O Japão aprovou um tratamento inovador contra a doença de Parkinson que utiliza células-tronco para substituir neurônios danificados no cérebro. A decisão foi anunciada nesta sexta-feira (6) e abre caminho para que a terapia comece a ser oferecida a pacientes ainda em 2026.
O medicamento, chamado Amchepry, foi desenvolvido pela farmacêutica japonesa Sumitomo Pharma e consiste no transplante de células produzidas em laboratório diretamente no cérebro do paciente.
Segundo a empresa, a terapia recebeu aprovação condicional e por tempo limitado das autoridades sanitárias japonesas.
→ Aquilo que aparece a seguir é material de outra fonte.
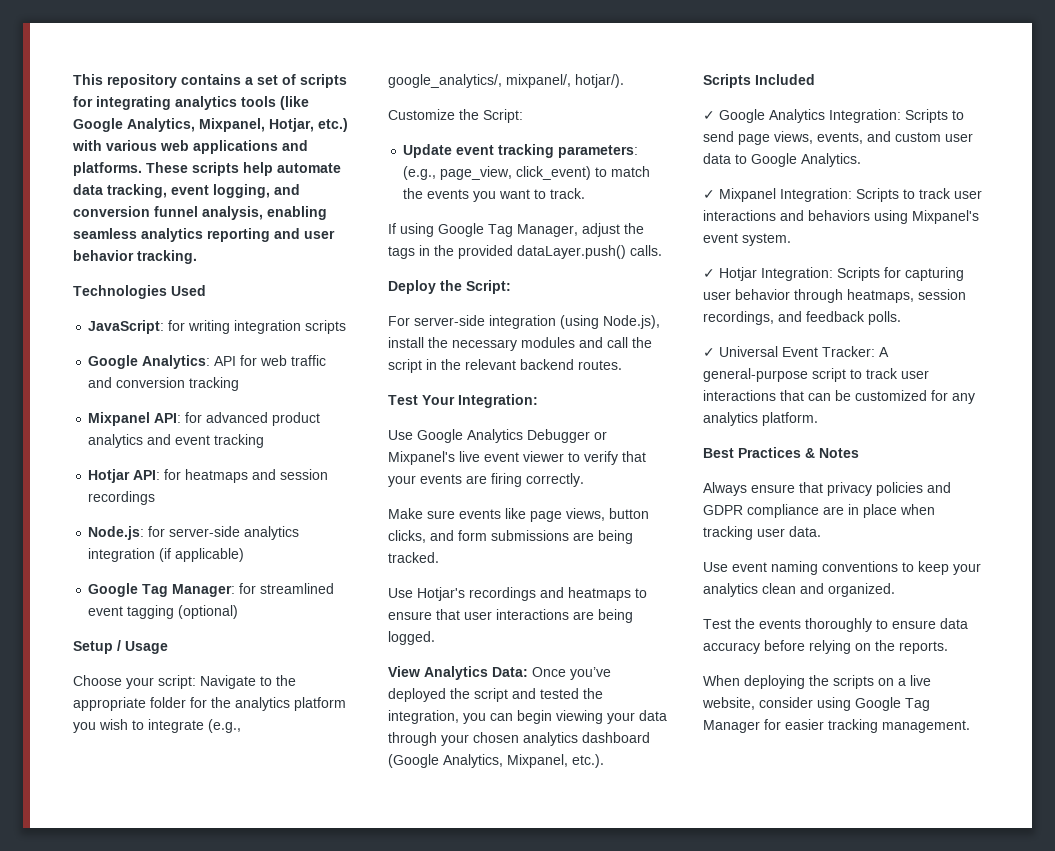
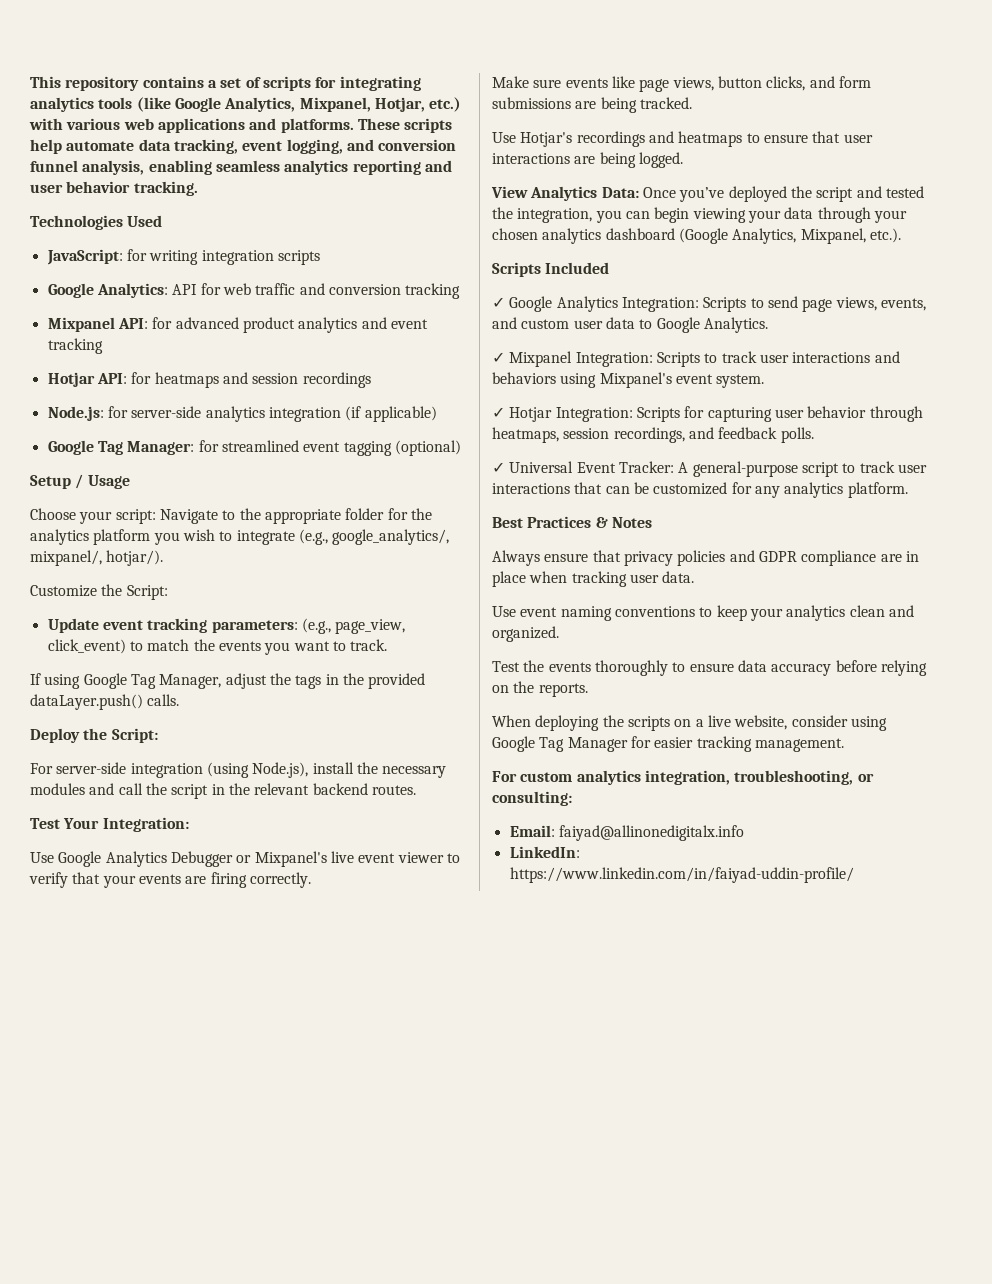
+ For custom analytics integration, troubleshooting, or consulting:
+ Email: faiyad@allinonedigitalx.info
+ LinkedIn: https://www.linkedin.com/in/faiyad-uddin-profile/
Isso significa que o tratamento poderá ser utilizado enquanto novos estudos continuam avaliando sua eficácia e segurança em um número maior de pacientes.
Caso chegue ao mercado de forma definitiva, o produto deve se tornar o primeiro tratamento comercial do mundo baseado em células-tronco pluripotentes induzidas, conhecidas como células iPS.
As células iPS são obtidas a partir de células adultas do próprio organismo, como células da pele, que passam por um processo de reprogramação genética para retornar a um estado semelhante ao de células embrionárias. A partir daí, elas podem ser transformadas em diferentes tipos de células do corpo humano.
Essa tecnologia foi desenvolvida pelo cientista japonês Shinya Yamanaka, vencedor do Prêmio Nobel de Medicina em 2012.
No caso do novo tratamento, as células iPS são transformadas em precursoras de neurônios produtores de dopamina, substância química essencial para o controle dos movimentos do corpo.
Na doença de Parkinson, esses neurônios são progressivamente destruídos, o que provoca sintomas como tremores, rigidez muscular, lentidão de movimentos e dificuldades de equilíbrio.
Em testes clínicos conduzidos por pesquisadores da Universidade de Kyoto, células derivadas de iPS foram implantadas no cérebro de pacientes com Parkinson. O estudo incluiu sete voluntários, com idades entre 50 e 69 anos, que receberam entre cinco e dez milhões de células transplantadas em cada lado do cérebro.
As células utilizadas vieram de doadores saudáveis e foram cultivadas em laboratório até se tornarem precursoras de neurônios dopaminérgicos, justamente os que estão ausentes no cérebro de quem tem a doença.
De acordo com os pesquisadores, o procedimento demonstrou segurança e sinais de melhora dos sintomas nos participantes do estudo.
Além do tratamento para Parkinson, o Ministério da Saúde do Japão também autorizou outra terapia inovadora chamada ReHeart, desenvolvida pela startup médica Cuorips.
Essa tecnologia utiliza lâminas de músculo cardíaco cultivadas em laboratório, que podem ser aplicadas diretamente sobre o coração. O objetivo é estimular a formação de novos vasos sanguíneos e melhorar a função cardíaca em pacientes com insuficiência cardíaca grave.
Segundo o governo japonês, ambos os tratamentos devem começar a chegar aos pacientes a partir de meados deste ano, enquanto novos estudos clínicos continuam sendo realizados.
A doença de Parkinson é um transtorno neurológico crônico e degenerativo que afeta principalmente o sistema motor do corpo. Estima-se que quase 10 milhões de pessoas convivam com a doença em todo o mundo, de acordo com a Parkinson’s Foundation.
Apesar de existirem medicamentos capazes de aliviar os sintomas, ainda não há cura nem terapias capazes de restaurar completamente as células perdidas no cérebro — motivo pelo qual tratamentos regenerativos, como os baseados em células-tronco, são considerados uma das áreas mais promissoras da medicina moderna.